◆ **TO DO**: Reproduce only the lines of the material below that start at the line containing "[595,93,631,105] 64 bit), ->" and stop at the line containing "[98,341,267,351] <artifactId>jaybird-jdk18</artifactId> //". Keep both end lines.

◆ **DATASET EXTRACT**:
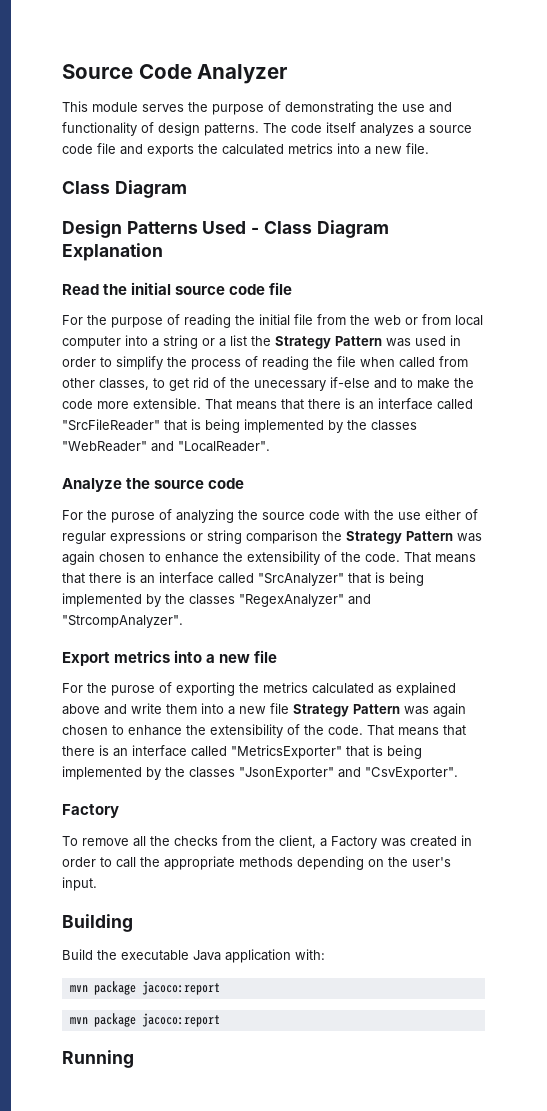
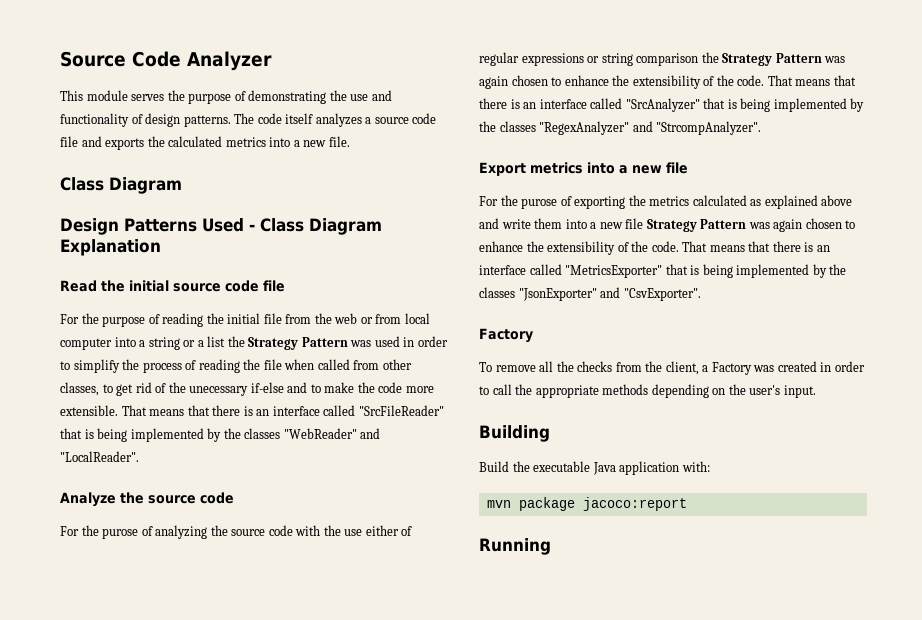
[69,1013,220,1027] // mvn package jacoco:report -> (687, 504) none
--
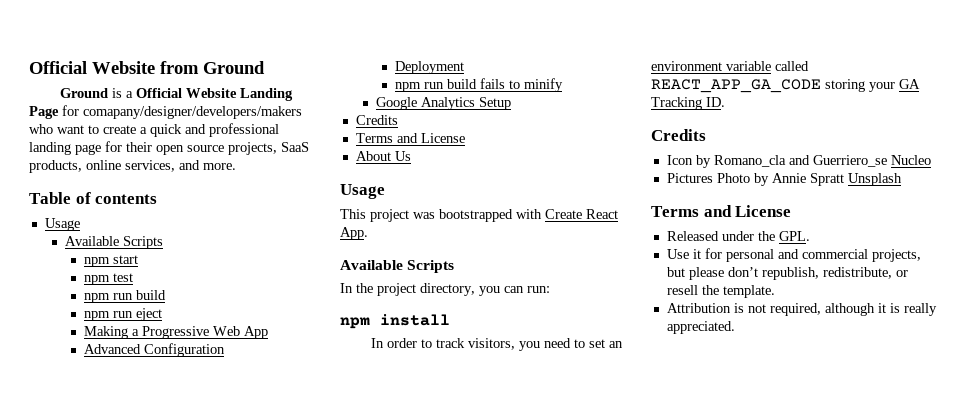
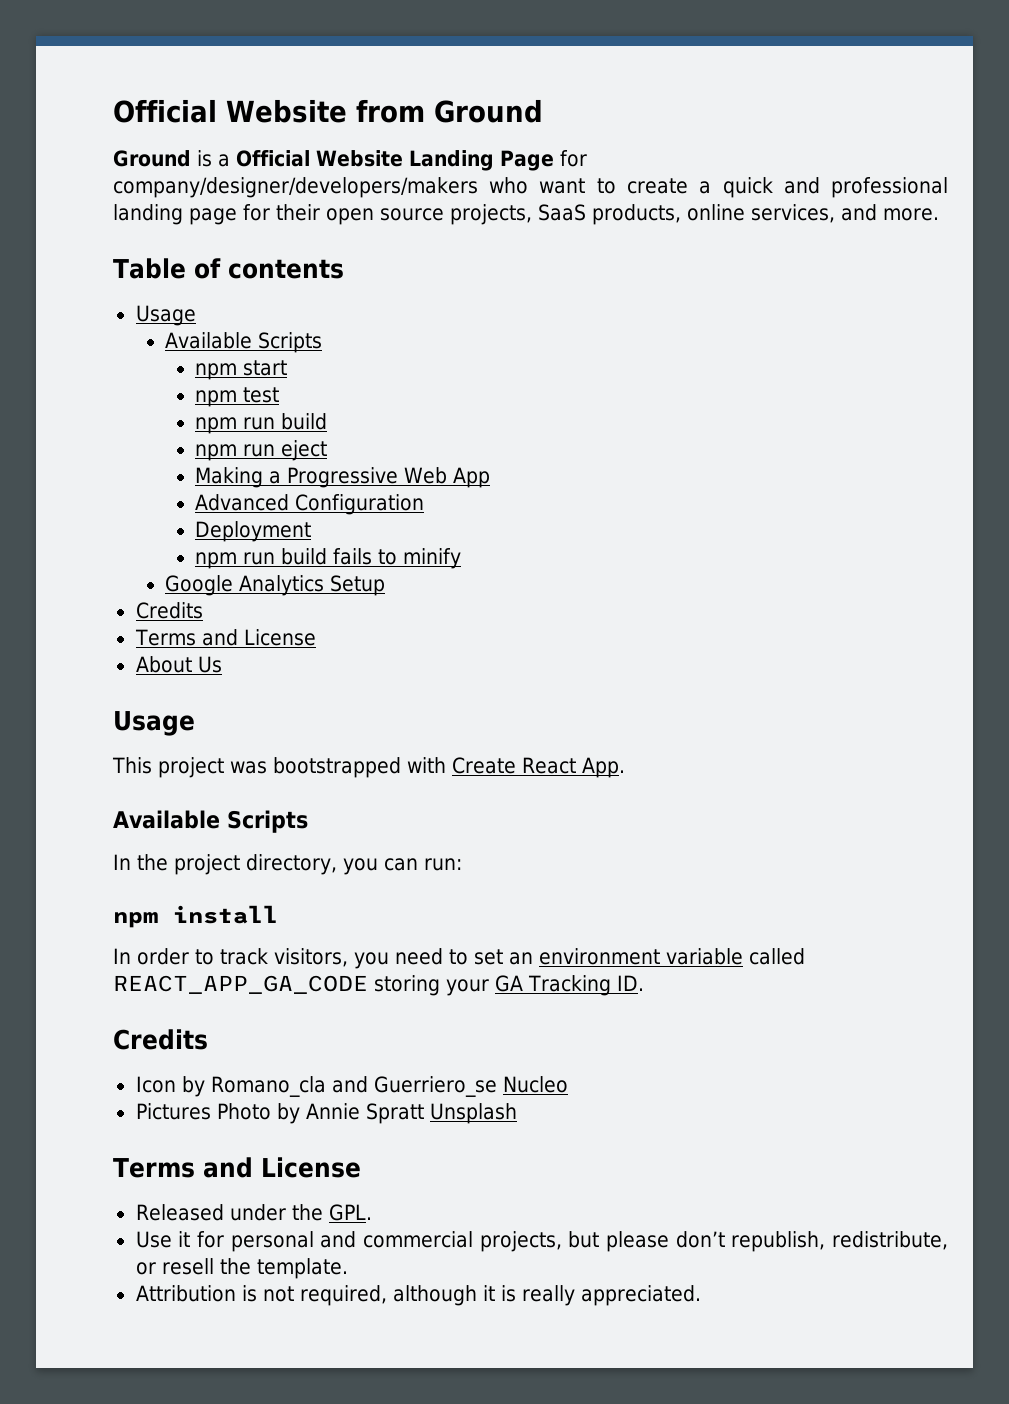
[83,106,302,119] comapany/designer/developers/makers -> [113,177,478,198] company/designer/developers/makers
--
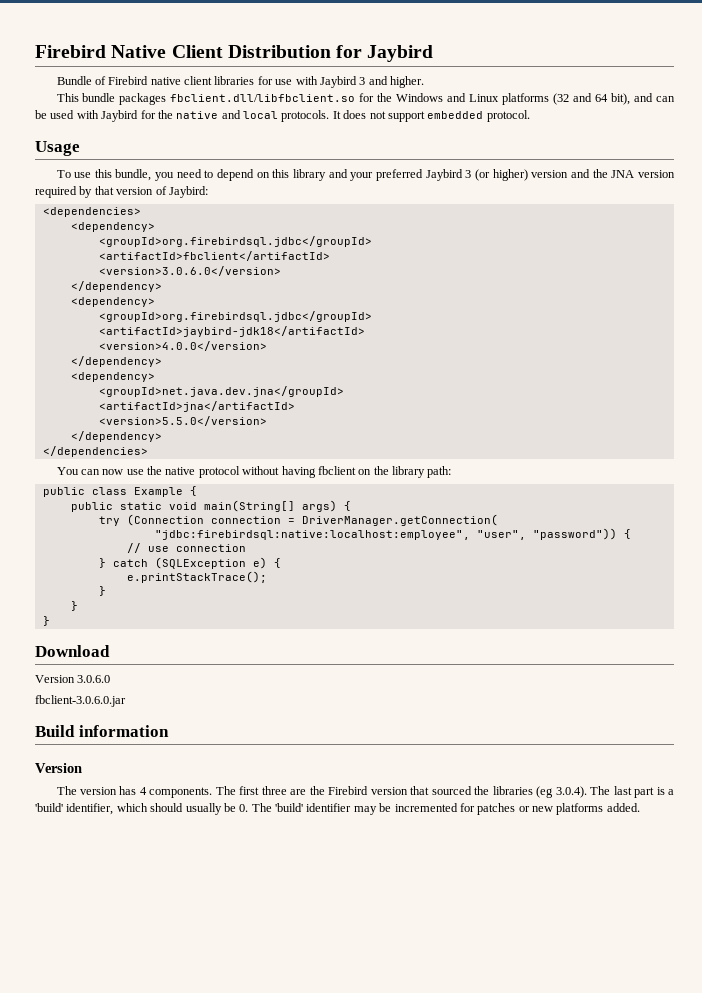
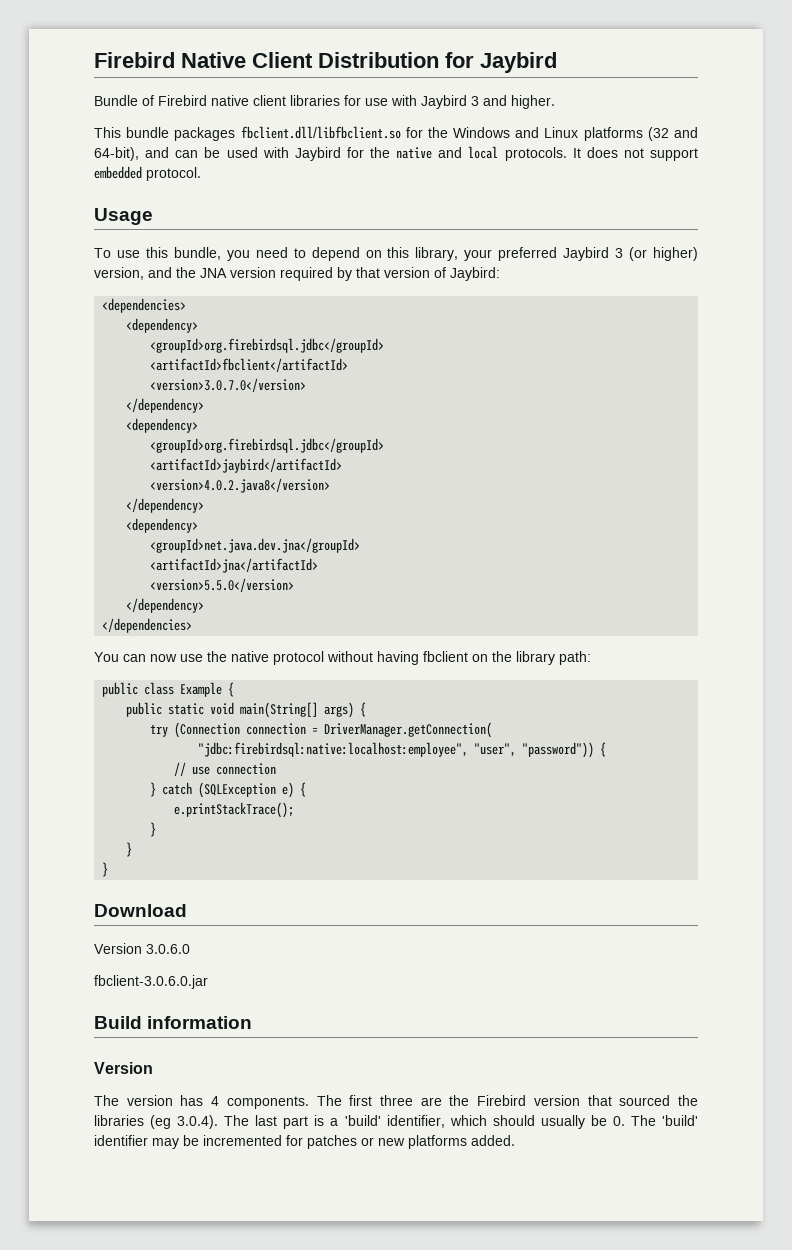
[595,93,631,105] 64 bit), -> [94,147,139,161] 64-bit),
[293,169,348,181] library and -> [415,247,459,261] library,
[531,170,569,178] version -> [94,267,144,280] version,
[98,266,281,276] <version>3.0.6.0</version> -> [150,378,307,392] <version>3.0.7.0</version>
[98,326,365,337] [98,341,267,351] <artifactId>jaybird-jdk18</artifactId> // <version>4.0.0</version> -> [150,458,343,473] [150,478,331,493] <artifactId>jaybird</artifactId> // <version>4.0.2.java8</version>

◆ **YOUR SOLUTION**:
[595,93,631,105] 64 bit), -> [94,147,139,161] 64-bit),
[293,169,348,181] library and -> [415,247,459,261] library,
[531,170,569,178] version -> [94,267,144,280] version,
[98,266,281,276] <version>3.0.6.0</version> -> [150,378,307,392] <version>3.0.7.0</version>
[98,326,365,337] [98,341,267,351] <artifactId>jaybird-jdk18</artifactId> // <version>4.0.0</version> -> [150,458,343,473] [150,478,331,493] <artifactId>jaybird</artifactId> // <version>4.0.2.java8</version>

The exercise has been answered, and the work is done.